Dear all; Currently I’m facing an issue with one of the instances in my company , this instance is running forefront databases, the situation as follow. 1- The server authentication is windows authentication mode,2- There no one in the sysadmin role except the SA account, Now I want to add myself to the sysadmin role and I’m not able any idea please as this is very critical to us.
Hello Hany, Login to the server with a user have administrative rights to the server i.e. may be loca admin or domain admin, this login will automatically have sysadmin rights. not ned to explictly defining it and if you need to add your login with sysadmin permissions create a login using your Domain user id and add it to sysadmin role. Also if you're using windows authentication then disable the sa account. Tell me if this helps.

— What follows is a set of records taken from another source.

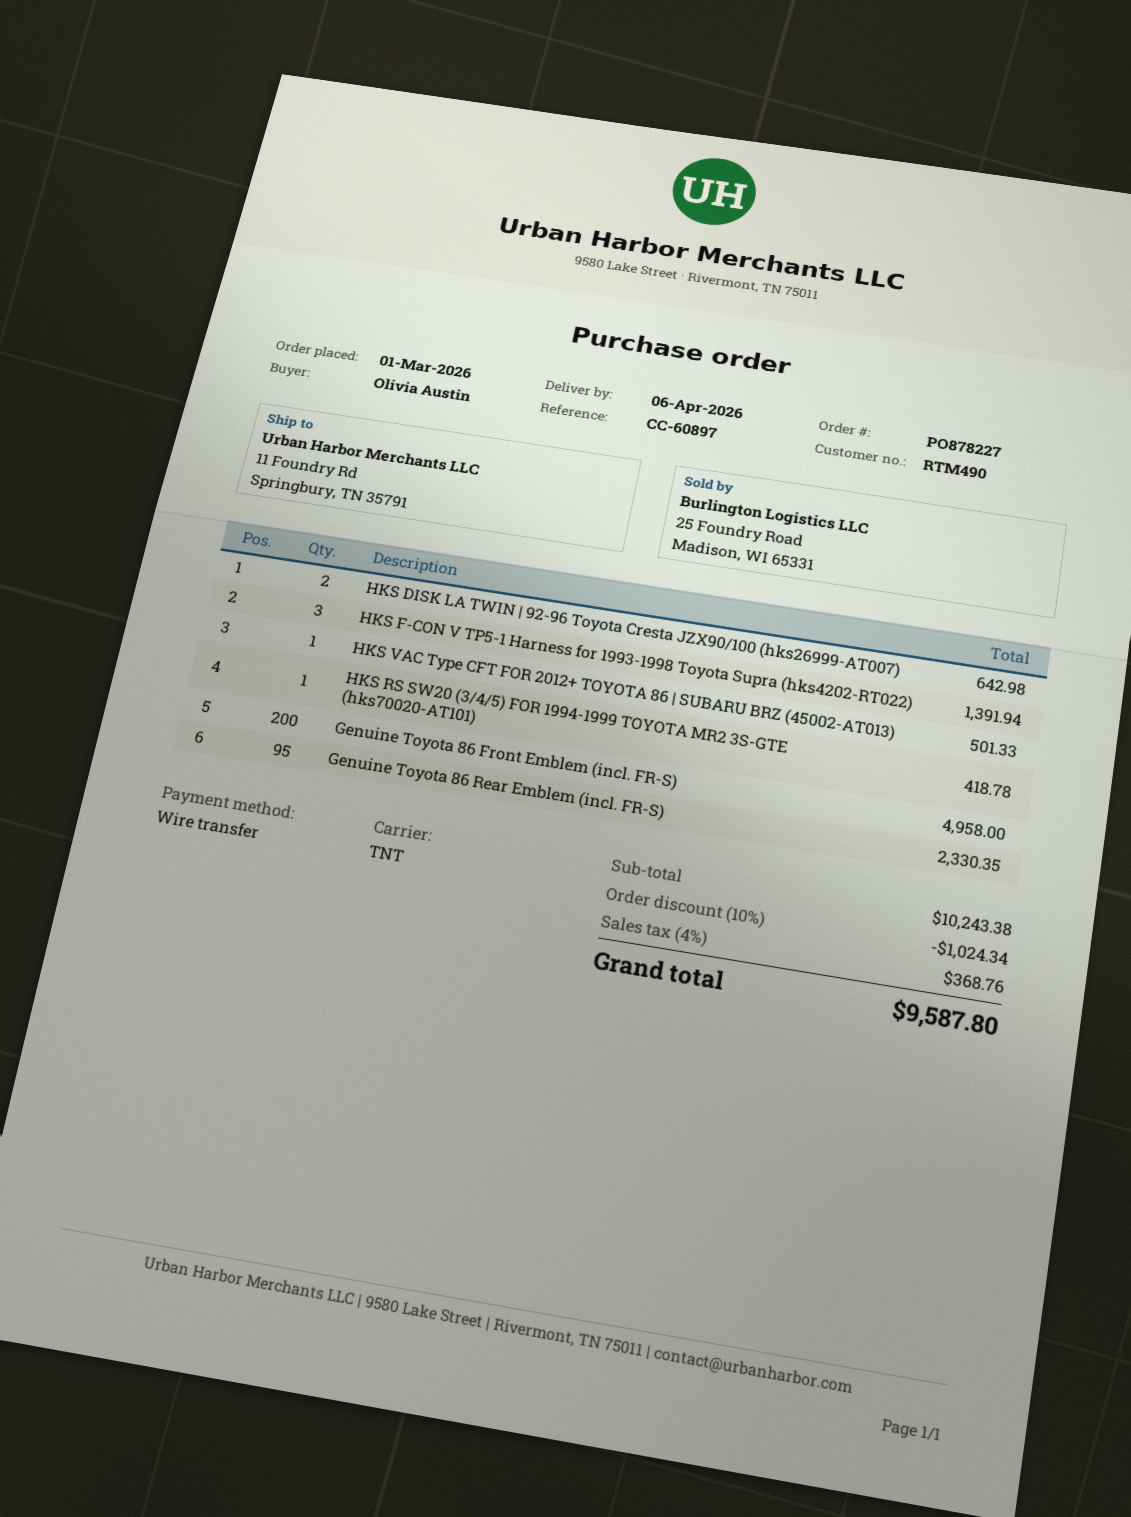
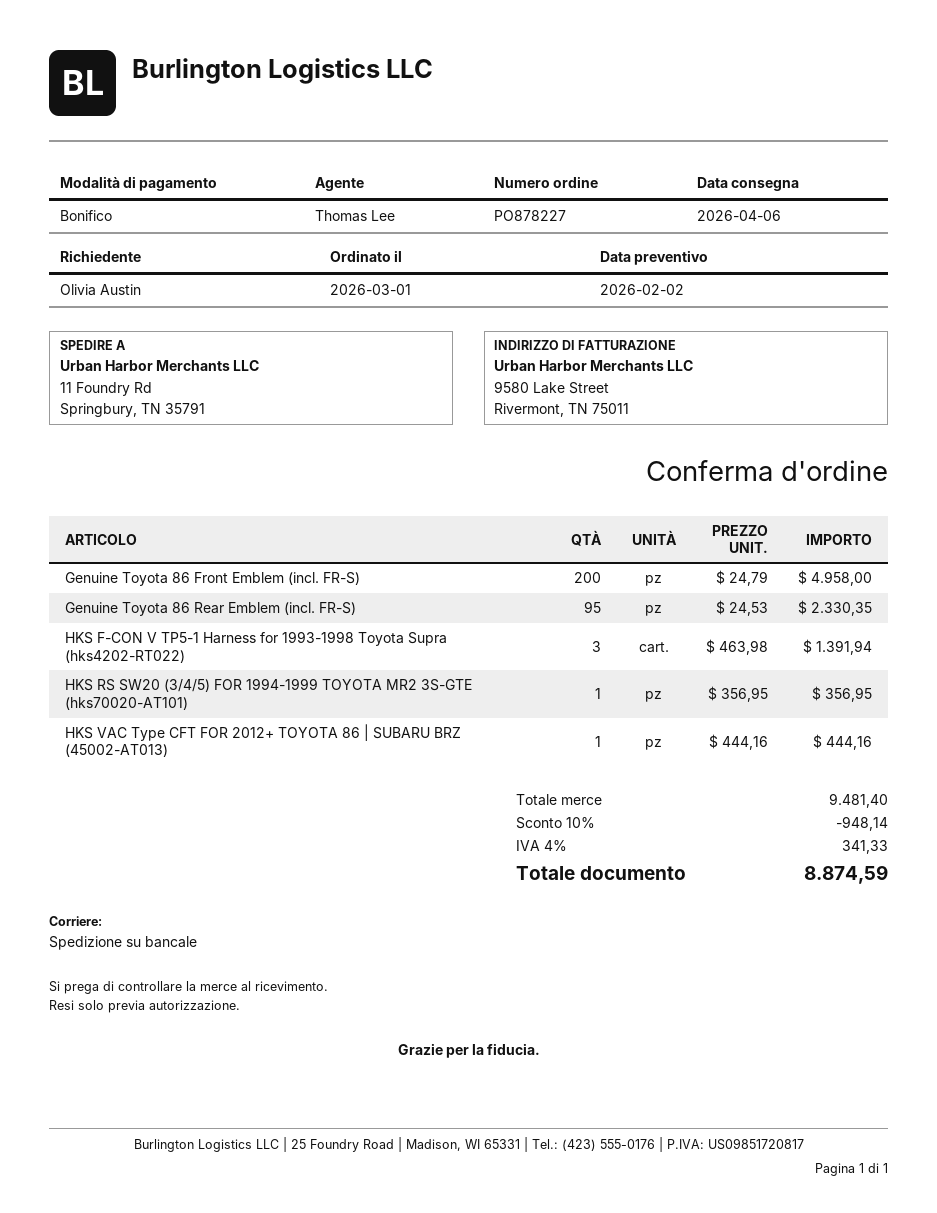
shipping method: TNT -> pallet freight
HKS DISK LA TWIN | 92-96 Toyota Cresta JZX90/100 (hks26999-AT007): 2 for 642.98 -> none
HKS VAC Type CFT FOR 2012+ TOYOTA 86 | SUBARU BRZ (45002-AT013): 1 for 501.33 -> 1 for 444.16
HKS RS SW20 (3/4/5) FOR 1994-1999 TOYOTA MR2 3S-GTE (hks70020-AT101): 1 for 418.78 -> 1 for 356.95
subtotal: 10243.38 -> 9481.40
discount: 10% = 1024.34 -> 10% = 948.14
tax: 4% = 368.76 -> 4% = 341.33
total: 9587.80 -> 8874.59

I wouldn't disable the SA account (not sure that you even can do that) - always a good idea to have a key to the backdoor.
[quote user="Adriaan"] I wouldn't disable the SA account (not sure that you even can do that) - always a good idea to have a key to the backdoor. [/quote] Just one correction.... If you enables windows autentication (Not the mixed mode). I don't think you can use sa account and it will be disabled.
As 'sa' is SQL Login, if you select Windows Authentication, the 'sa' user will be in disabled status only. Once you change the authentication back to 'Mixed' it will be enabled. It depends...how secure is the backdoor entry...
I didn’t disable the SA but the issue is that to login with sa the authentication must be mixed which isn’t the case
Adriaan wrote the following post at 05-13-2009 6:11 PM: Did you try logging in with the local admin account? Or with a domain admin account? yes i'm a local admin but the issue that the BuiltInAdministrators is not in the sysadmin so i don't have any privileges over SQL Server
Hany, Your server is running under 'Windows Authentication'. Which means, SQL Server will trust the credentials provided by Windows & validates the account name and password using the Windows principal token in the operating system. So, if you login with a local Administrator (System user) or, a domain user with Administrative priveliges on that machine, SQL Server will treat you as an administrator (sysadmin). Now, there are two ways to login with your username (with sysadmin rights) 1) Windows Authentication: Your username should be a member of Administrators of the machine at least if not, domain admin. If yes, then just login to SQL server (select windows authentication in connection popup window.) 2) Login to the server with a user having administrative rights to the server i.e. may be local admin or domain admin. Change the Authentication to mixed mode and then, create a login for your username. How?: You can find it here...http://msdn.microsoft.com/en-us/library/aa337562.aspx
you are right the local admins are by default sysadmin but the issue they are revoked as i mentioned nobody is member of sysadmins except the sathat is why even I I’m domain admin i won't be able to grant myself permission on sql or even change the authentication type any other ideas please.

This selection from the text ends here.